Chutzpah! 1) The ski-mask-wearing armed robber who knocked off a Wendy’s in Atlanta on July 31 has not been apprehended, but police said he later called the store to ridicule the staff for having so little cash: “Next time, there better be more than $586.” 2) Ronald White, 35, was arrested in Cinnaminson, N.J., in July, and charged with shoplifting, and was released after posting $400 bail. Only afterward did police realize that some of the money was counterfeit, but five days later, White was re-arrested when he returned to the station to demand a partial refund for “overpaying” the bail.

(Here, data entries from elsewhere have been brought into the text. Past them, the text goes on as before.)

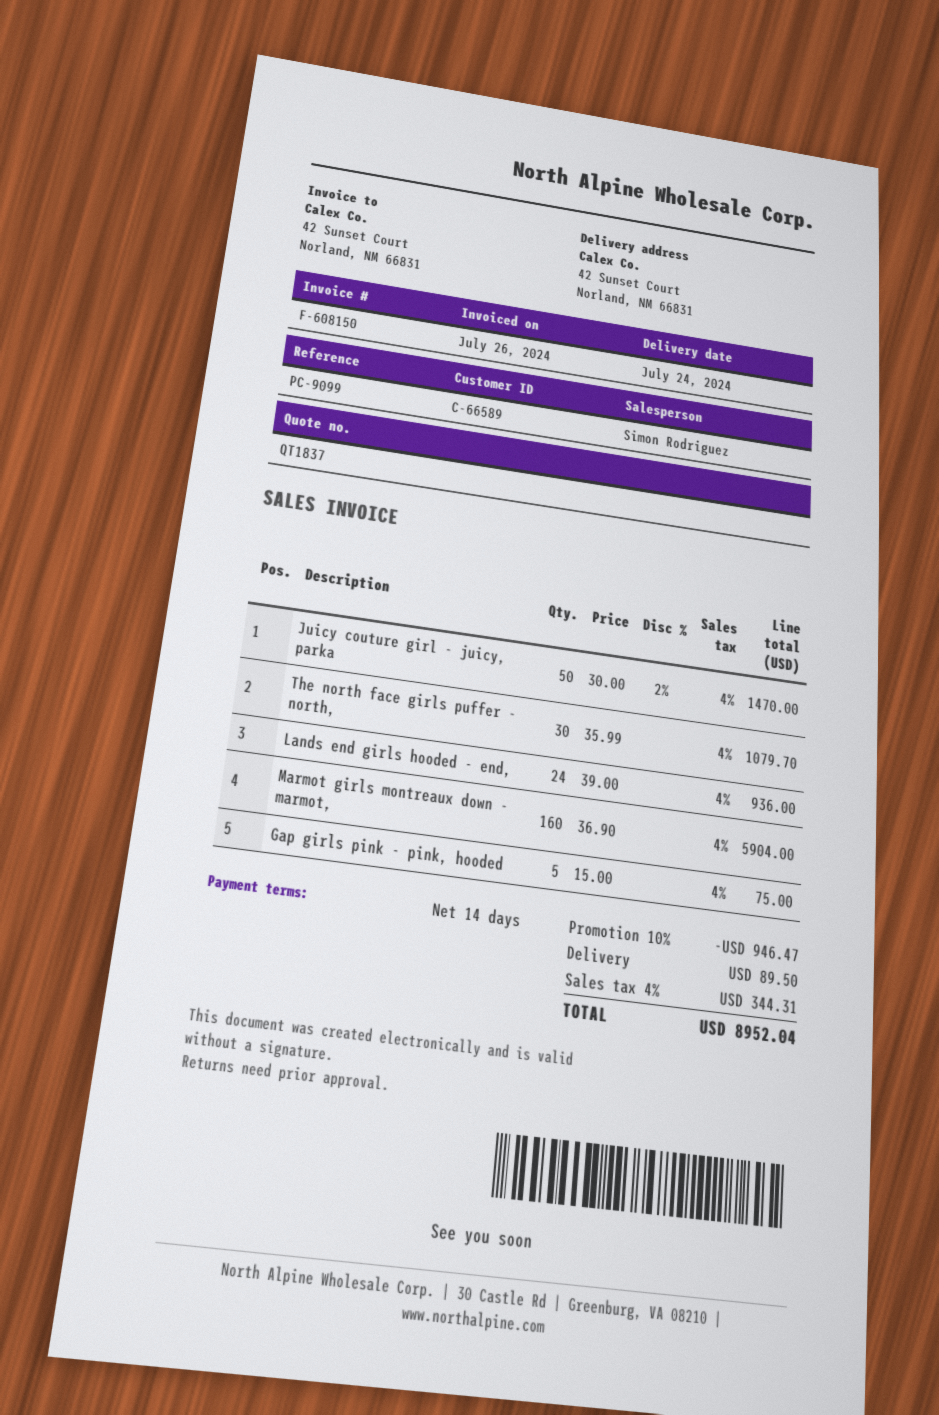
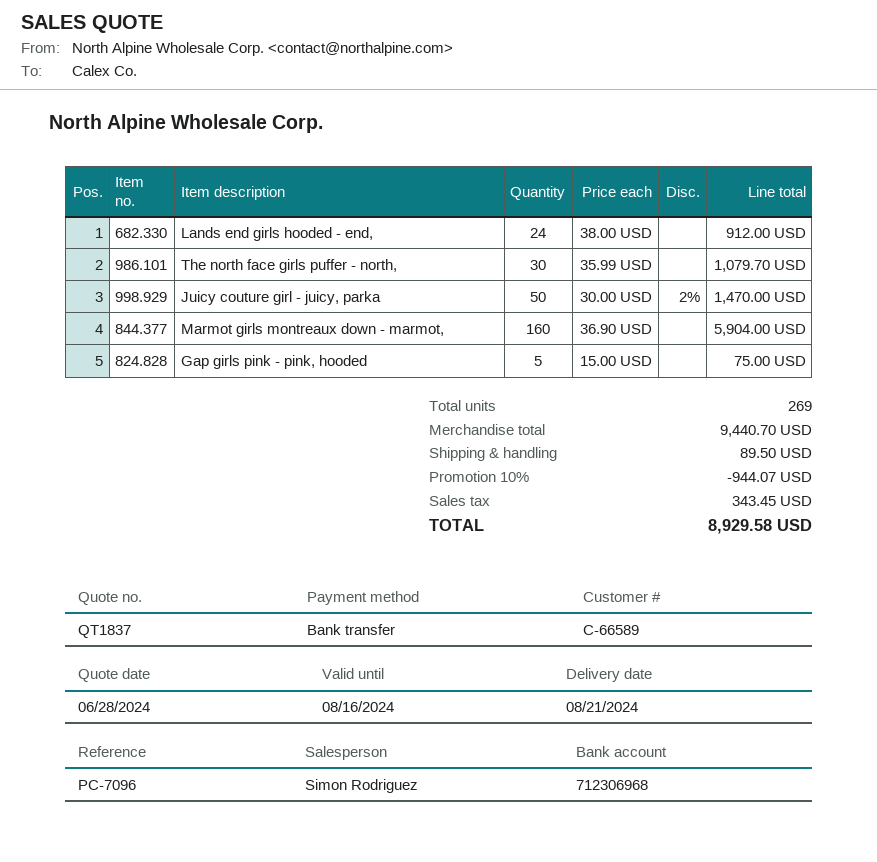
delivery date: 2024-07-24 -> 2024-08-21
reference: PC-9099 -> PC-7096
Lands end girls hooded - end,: 24 x 39.00 = 936.00 -> 24 x 38.00 = 912.00
discount: 10% = 946.47 -> 10% = 944.07
tax: 344.31 -> 343.45
total: 8952.04 -> 8929.58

Least Competent Dictator: In September, when Ms. Nomatter Tagarira was sentenced to 39 months in jail for fraud, Zimbabwe President Robert Mugabe and several officials were hoping to close the book on an embarrassing episode. Tagarira had convinced them in 2007 that she had the ability, by chanting into a rock, to find diesel fuel in the ground and make it shoot to the surface. Of course, this could only be accomplished by Tagarira’s having henchmen behind bushes using a pump, but apparently it worked, as she was rewarded with a $2.7 million fee and given use of a 50-vehicle convoy for her dowsing missions. Her ruse was not discovered until a year later.

Least Competent Criminals: No Time for Disguises: Larry Shawn Taylor, 18, was arrested in Seattle in September, having been rather easily identifiable when police stopped him. Two victims had reported being robbed by a man with “GET MONEY” shaved into his haircut on one side and “GET” tattooed on his right hand and “MONEY” tattooed on the left. (At least Taylor did not claim that someone else must have had the same configuration.)

Undignified Deaths: 1) A 49-year-old Bakersfield, Calif., doctor, whose relationship with her boyfriend was described as “on-again, off-again,” was killed in August when, after he had locked her out of his house, she tried to enter by sliding down the chimney, where she got stuck and asphyxiated. 2) A 29-year-old man, in a group of 12 “ghost hunters” on a field trip in Iredell County, N.C., in August, was killed by a speeding train. The 12 were investigating a rumored “ghost train” that killed 30 people in an 1891 crash and supposedly returns every year on the anniversary date.

A News of the Weird Classic (October 2003): News of the Weird reported in December 2002 that Inga Kosak had won the first World Extreme Ironing Championship in Munich by pressing a designated garment over a course of several ironing stations (e.g., ironing in trees, in the middle of streams). An October 2003 Wall Street Journal story shows the “sport” growing in prominence. South African Anton Van De Venter, 27, broke the high-altitude record in August by ironing his national flag at the 20,000-foot summit of Mount Kilimanjaro, while nude, in freezing temperatures (quote: “I came, I saw, I pressed a crease”), and British diver Ian Mitchell sawed through ice in Wisconsin in March and submitted photos of himself in a wet suit “ironing” (with a Black & Decker Quick ‘n’ Easy) a shirt that was braced against the underside of the ice.